======== Supplied data

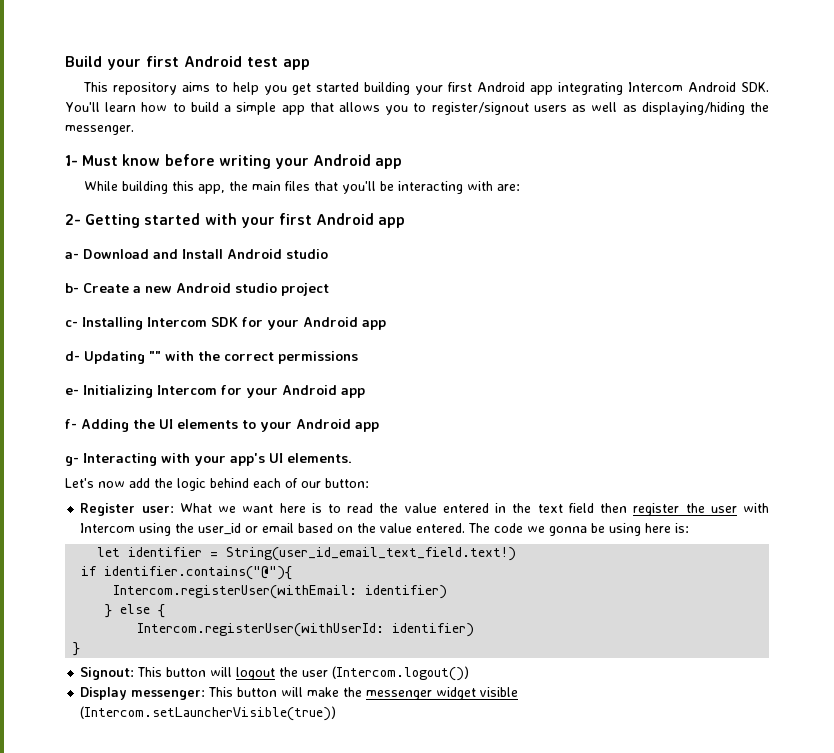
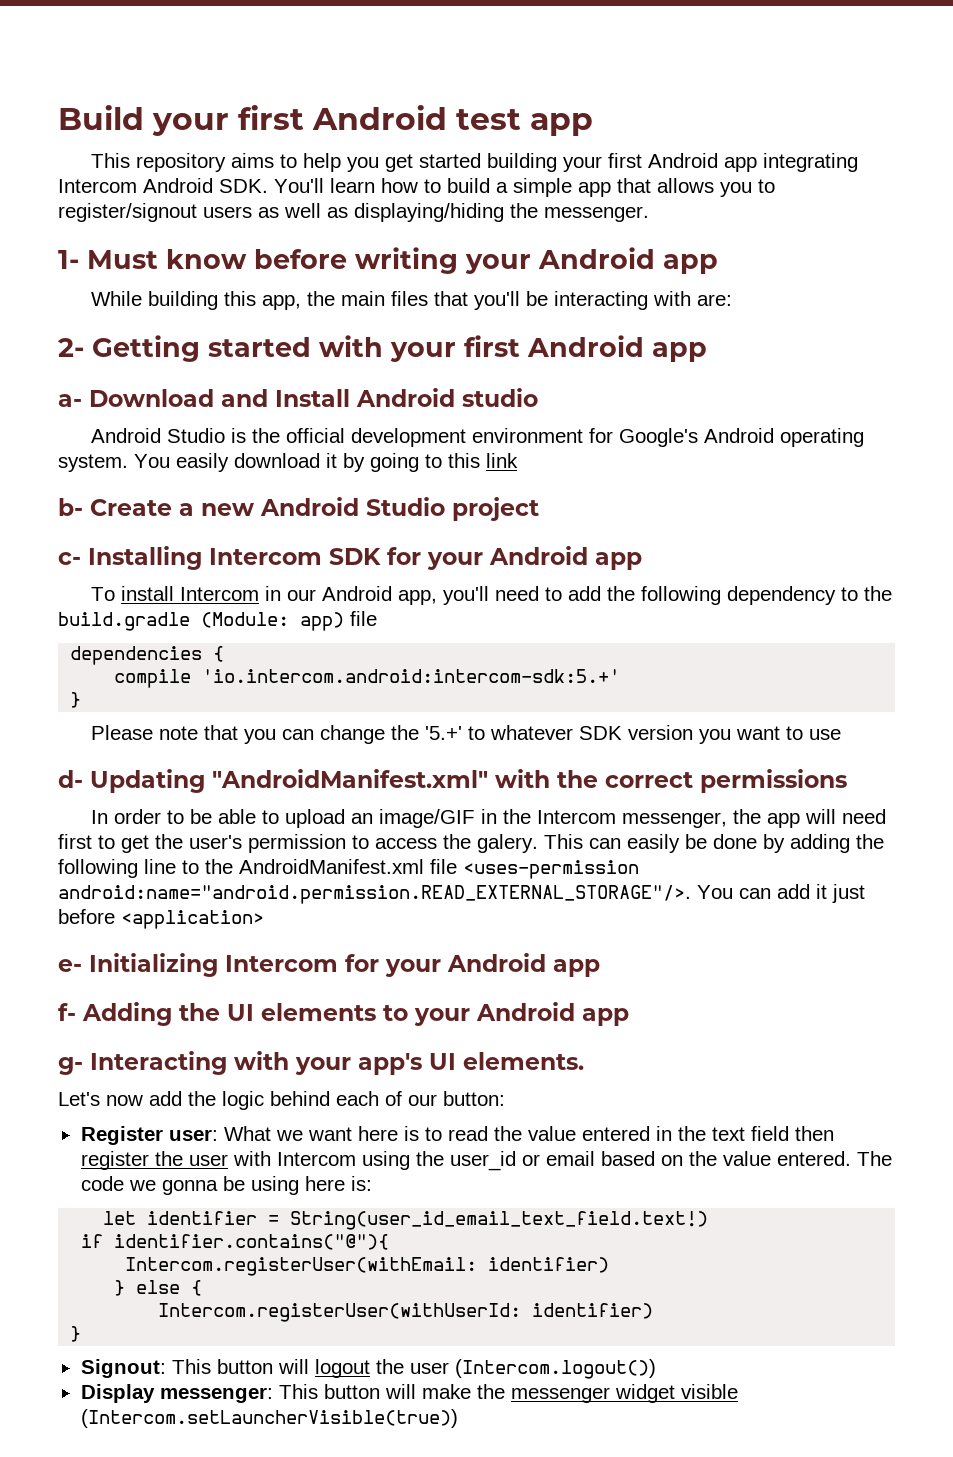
(328, 254) none -> [90,428,864,447] [58,453,518,472] // Android Studio is the official development environment for Google's Android operating system. You easily download it by going to this link
[235,283,277,293] studio -> [366,497,445,516] Studio
(386, 325) none -> [90,586,892,605] [58,611,377,631] [70,646,225,665] [114,669,621,688] [70,692,82,708] [90,725,841,744] // To install Intercom in our Android app, you'll need to add the following dependency to the build.gradle (Module: app) file // dependencies { // compile 'io.intercom.android:intercom-sdk:5.+' // } // Please note that you can change the '5.+' to whatever SDK version you want to use
[149,351,161,361] "" -> [212,769,488,788] "AndroidManifest.xml"
(358, 357) none -> [90,809,886,828] [58,834,884,853] [58,859,639,879] [58,884,865,904] [58,909,264,929] // In order to be able to upload an image/GIF in the Intercom messenger, the app will need first to get the user's permission to access the galery. This can easily be done by adding the following line to the AndroidManifest.xml file <uses-permission android:name="android.permission.READ_EXTERNAL_STORAGE"/>. You can add it just before <application>

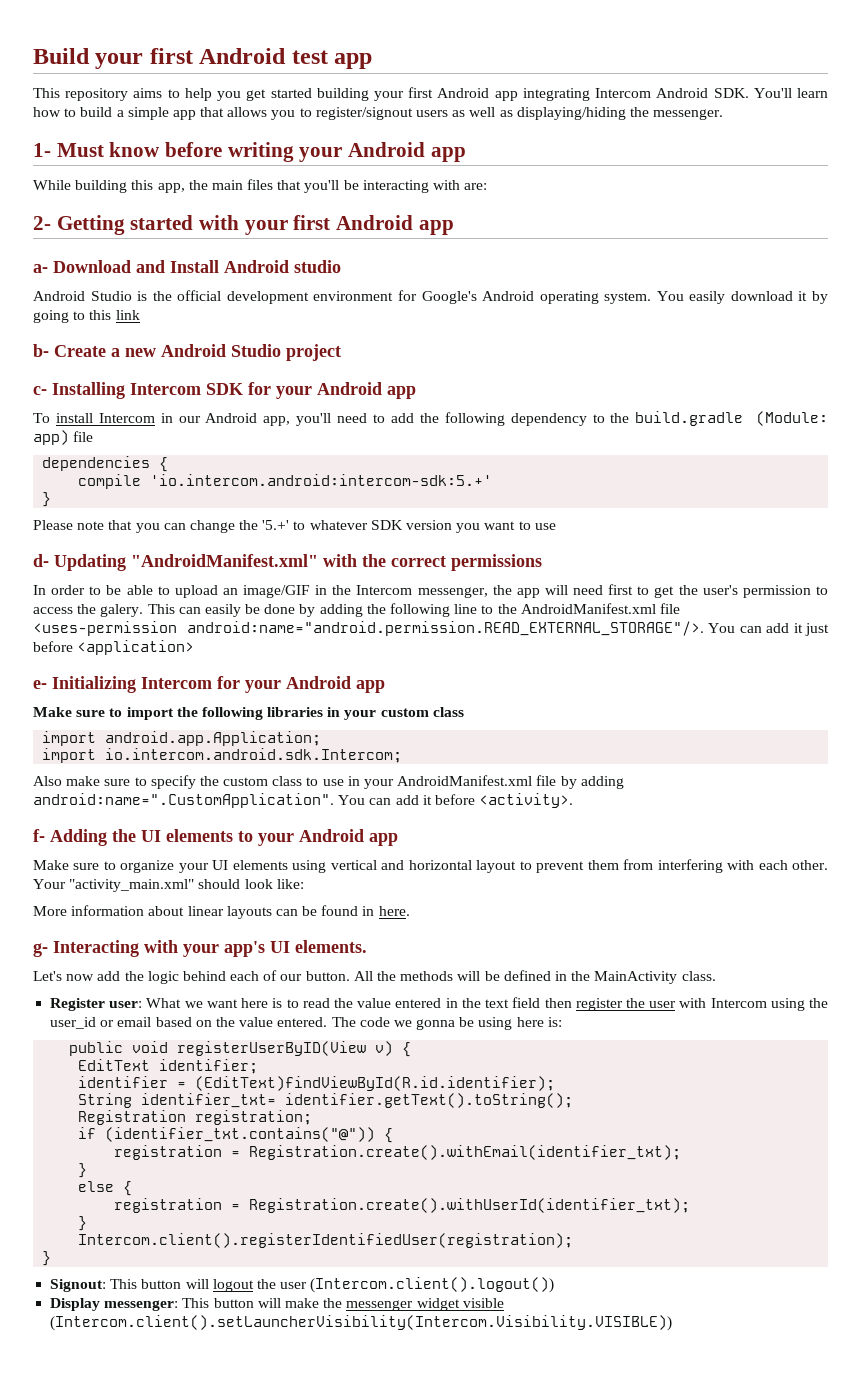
(600, 968) none -> [33,707,464,720] [42,731,322,746] [42,748,403,763] [33,775,624,789] [33,793,574,808] // Make sure to import the following libraries in your custom class // import android.app.Application; // import io.intercom.android.sdk.Intercom; // Also make sure to specify the custom class to use in your AndroidManifest.xml file by adding android:name=".CustomApplication". You can add it before <activity>.
(629, 1017) none -> [33,859,829,873] [33,879,304,892] [33,905,410,919] // Make sure to organize your UI elements using vertical and horizontal layout to prevent them from interfering with each other. Your "activity_main.xml" should look like: // More information about linear layouts can be found in here.
[443,1091,505,1106] button: -> [305,970,716,984] button. All the methods will be defined in the MainActivity class.
[103,1211,709,1230] [81,1234,390,1250] [125,1257,610,1276] [114,1280,126,1296] let identifier = String(user_id_email_text_field.text!) // if identifier.contains("@"){ // Intercom.registerUser(withEmail: identifier) // } -> [69,1041,412,1057] [78,1059,259,1074] [78,1076,556,1091] [78,1093,574,1108] [78,1110,313,1125] [78,1127,394,1143] [114,1145,682,1160] [78,1163,88,1178] public void registerUserByID(View v) { // EditText identifier; // identifier = (EditText)findViewById(R.id.identifier); // String identifier_txt= identifier.getText().toString(); // Registration registration; // if (identifier_txt.contains("@")) { // registration = Registration.create().withEmail(identifier_txt); // } //
[158,1303,654,1322] Intercom.registerUser(withUserId: identifier) -> [114,1198,691,1213] [78,1216,88,1231] [78,1233,574,1248] registration = Registration.create().withUserId(identifier_txt); // } // Intercom.client().registerIdentifiedUser(registration);
[454,1359,656,1379] (Intercom.logout()) -> [310,1277,555,1293] (Intercom.client().logout())
[80,1409,458,1428] (Intercom.setLauncherVisible(true)) -> [50,1315,673,1331] (Intercom.client().setLauncherVisibility(Intercom.Visibility.VISIBLE))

================

Without including any pictures, output each entry above exactly as it appears.

▸ Solution for this problem:
(328, 254) none -> [90,428,864,447] [58,453,518,472] // Android Studio is the official development environment for Google's Android operating system. You easily download it by going to this link
[235,283,277,293] studio -> [366,497,445,516] Studio
(386, 325) none -> [90,586,892,605] [58,611,377,631] [70,646,225,665] [114,669,621,688] [70,692,82,708] [90,725,841,744] // To install Intercom in our Android app, you'll need to add the following dependency to the build.gradle (Module: app) file // dependencies { // compile 'io.intercom.android:intercom-sdk:5.+' // } // Please note that you can change the '5.+' to whatever SDK version you want to use
[149,351,161,361] "" -> [212,769,488,788] "AndroidManifest.xml"
(358, 357) none -> [90,809,886,828] [58,834,884,853] [58,859,639,879] [58,884,865,904] [58,909,264,929] // In order to be able to upload an image/GIF in the Intercom messenger, the app will need first to get the user's permission to access the galery. This can easily be done by adding the following line to the AndroidManifest.xml file <uses-permission android:name="android.permission.READ_EXTERNAL_STORAGE"/>. You can add it just before <application>

(600, 968) none -> [33,707,464,720] [42,731,322,746] [42,748,403,763] [33,775,624,789] [33,793,574,808] // Make sure to import the following libraries in your custom class // import android.app.Application; // import io.intercom.android.sdk.Intercom; // Also make sure to specify the custom class to use in your AndroidManifest.xml file by adding android:name=".CustomApplication". You can add it before <activity>.
(629, 1017) none -> [33,859,829,873] [33,879,304,892] [33,905,410,919] // Make sure to organize your UI elements using vertical and horizontal layout to prevent them from interfering with each other. Your "activity_main.xml" should look like: // More information about linear layouts can be found in here.
[443,1091,505,1106] button: -> [305,970,716,984] button. All the methods will be defined in the MainActivity class.
[103,1211,709,1230] [81,1234,390,1250] [125,1257,610,1276] [114,1280,126,1296] let identifier = String(user_id_email_text_field.text!) // if identifier.contains("@"){ // Intercom.registerUser(withEmail: identifier) // } -> [69,1041,412,1057] [78,1059,259,1074] [78,1076,556,1091] [78,1093,574,1108] [78,1110,313,1125] [78,1127,394,1143] [114,1145,682,1160] [78,1163,88,1178] public void registerUserByID(View v) { // EditText identifier; // identifier = (EditText)findViewById(R.id.identifier); // String identifier_txt= identifier.getText().toString(); // Registration registration; // if (identifier_txt.contains("@")) { // registration = Registration.create().withEmail(identifier_txt); // } //
[158,1303,654,1322] Intercom.registerUser(withUserId: identifier) -> [114,1198,691,1213] [78,1216,88,1231] [78,1233,574,1248] registration = Registration.create().withUserId(identifier_txt); // } // Intercom.client().registerIdentifiedUser(registration);
[454,1359,656,1379] (Intercom.logout()) -> [310,1277,555,1293] (Intercom.client().logout())
[80,1409,458,1428] (Intercom.setLauncherVisible(true)) -> [50,1315,673,1331] (Intercom.client().setLauncherVisibility(Intercom.Visibility.VISIBLE))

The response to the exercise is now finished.